Le plus souvent, elles traitent d’aspects humanitaires relatifs
au statut de la personne réclamée et de questions de droits de l’homme
relatives aux institutions et poursuites dans la Partie requérante.
Ainsi, l’un des Etats parties à la convention se réserve le droit
de refuser l’extradition s’il existe des raisons suffisantes de
supposer que celle-ci affecterait sa souveraineté ou sa sécurité
intérieure
.
4.1. Interdiction d’extrader
pour des raisons humanitaires
49. De nombreux Etats parties à la convention se sont
réservé le droit de refuser l’extradition si celle-ci est susceptible
d’entraîner des conséquences d’une gravité exceptionnelle (c’est-à-dire
des difficultés particulières) pour la personne réclamée
,
notamment en raison de son âge (qu’il soit jeune ou âgé), de son état
de santé, de ses motivations personnelles ou d’autres conditions
ou circonstances (personnelles ou autres), notamment celles qui
rendraient l’extradition déraisonnable sur le plan humanitaire,
ou incompatible avec des obligations de cet ordre. Plusieurs Etats
ont précisé que ces préoccupations seraient cependant prises en
compte selon la nature de l’infraction et les intérêts de la Partie
requérante.
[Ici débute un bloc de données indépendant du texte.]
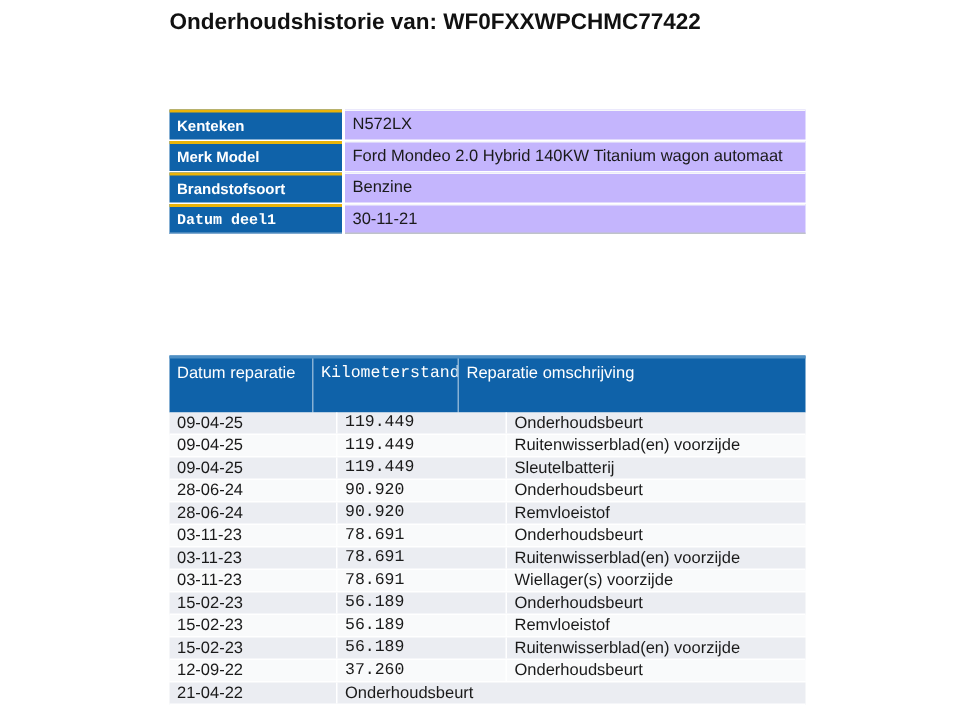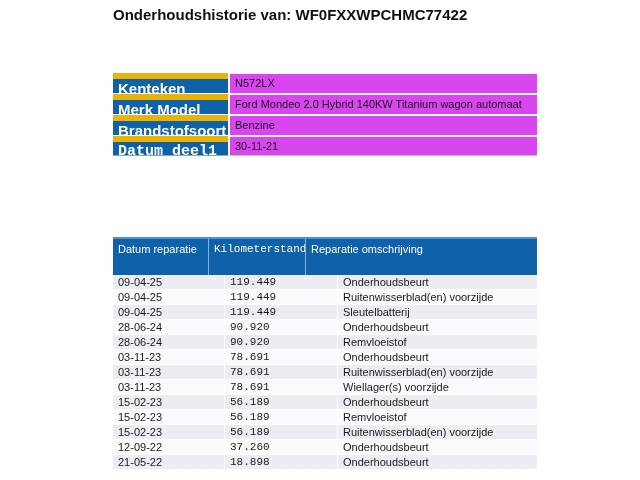--- a/index.html
+++ b/index.html
@@ -37,9 +37,9 @@
     width: 115px;
     box-sizing: border-box;
     background: #0f62a9;
-    border-top: 6px solid #eab308;
+    border-top: 2px solid #eab308;
     color: #ffffff;
-    font-size: 15px;
+    font-size: 10px;
     font-weight: bold;
     line-height: 19px;
     padding-left: 5px;

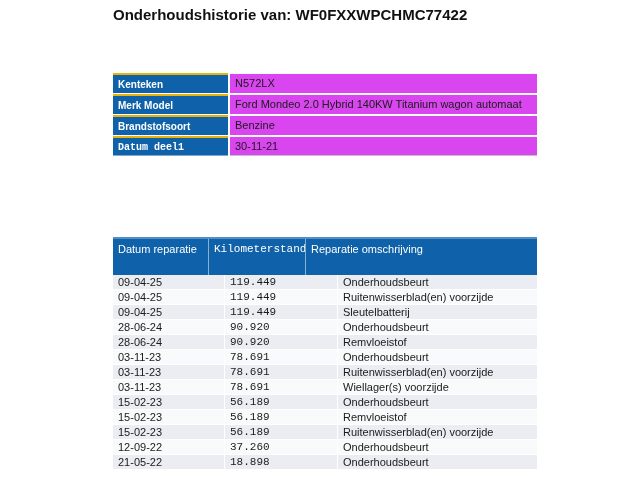--- a/index.html
+++ b/index.html
@@ -50,7 +50,7 @@
   .info-value {
     flex: 1;
     box-sizing: border-box;
-    background: #d946ef;
+    background: #c4b5fd;
     border-top: 1px solid #f6f7fa;
     color: #1a1a1a;
     font-size: 11px;

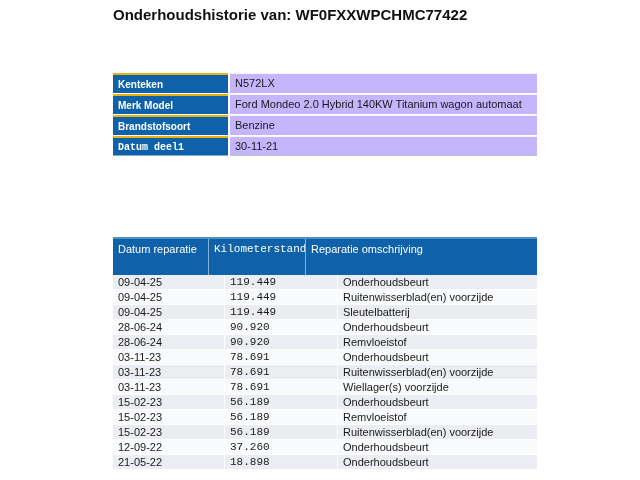--- a/index.html
+++ b/index.html
@@ -200,7 +200,7 @@
       <div class="cell col-desc">Onderhoudsbeurt</div>
     </div>
     <div class="maint-row odd">
-      <div class="cell col-date">21-05-22</div>
+      <div class="cell col-date">21-04-22</div>
       <div class="cell col-km">18.898</div>
       <div class="cell col-desc">Onderhoudsbeurt</div>
     </div>

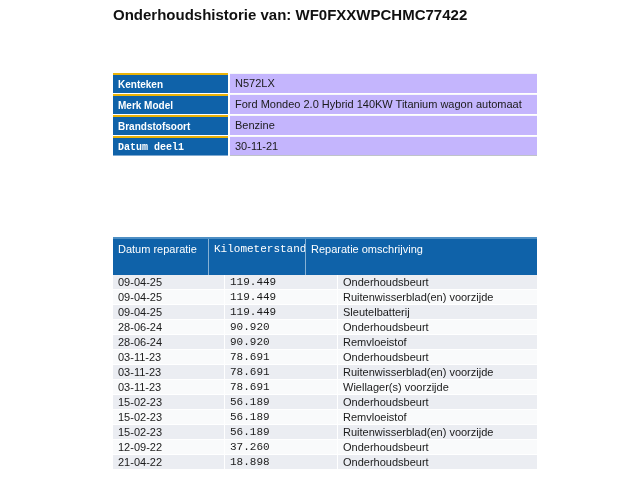--- a/index.html
+++ b/index.html
@@ -201,7 +201,6 @@
     </div>
     <div class="maint-row odd">
       <div class="cell col-date">21-04-22</div>
-      <div class="cell col-km">18.898</div>
       <div class="cell col-desc">Onderhoudsbeurt</div>
     </div>
   </div>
Au cours de l’élaboration de la convention, il a été
proposé d’introduire une disposition prévoyant explicitement le
refus d’extrader pour des raisons d’ordre humanitaire; toutefois,
cette proposition a été rejetée au profit d’une autre proposition permettant
aux Etats de formuler des réserves sur ce point
. Les réserves émises
par les Etats parties reprennent, dans une large mesure, les termes
de la proposition rejetée. Au moins un Etat s’est réservé le droit de
refuser d’extrader les personnes bénéficiant de l’asile politique
et,
à cette même fin, un autre Etat a décidé d’inclure ces réfugiés
dans la définition des ressortissants nationaux
.
4.2. Interdiction d’extrader
pour des raisons liées aux droits de l’homme
50. Aux fins de l’examen des demandes d’extradition qui
leur sont adressées, un certain nombre d’Etats se réservent le droit
d’évaluer, à la lumière des garanties relatives aux droits de l’homme,
non seulement les instances et procédures judiciaires de la Partie
requérante, mais aussi la qualité des preuves ou des charges retenues
contre l’individu réclamé. L’un des Etats parties à la convention
a déclaré qu’il donnerait effet à la convention «à travers le prisme
des obligations en matière de droits de l’homme qu’il a contractées
auprès du Conseil de l’Europe»
.
4.2.1. Type de tribunal
51. Près de la moitié des Etats parties ont explicitement
déclaré qu’ils n’autorisent l’extradition qu’à condition que les
poursuites soient conduites – et les décisions, rendues – par une
juridiction pénale «ordinaire». Ainsi, ces Etats interdisent (ou
se réservent le droit de refuser) l’extradition si le procès est
conduit par un tribunal «spécial», «extraordinaire» ou «provisoire»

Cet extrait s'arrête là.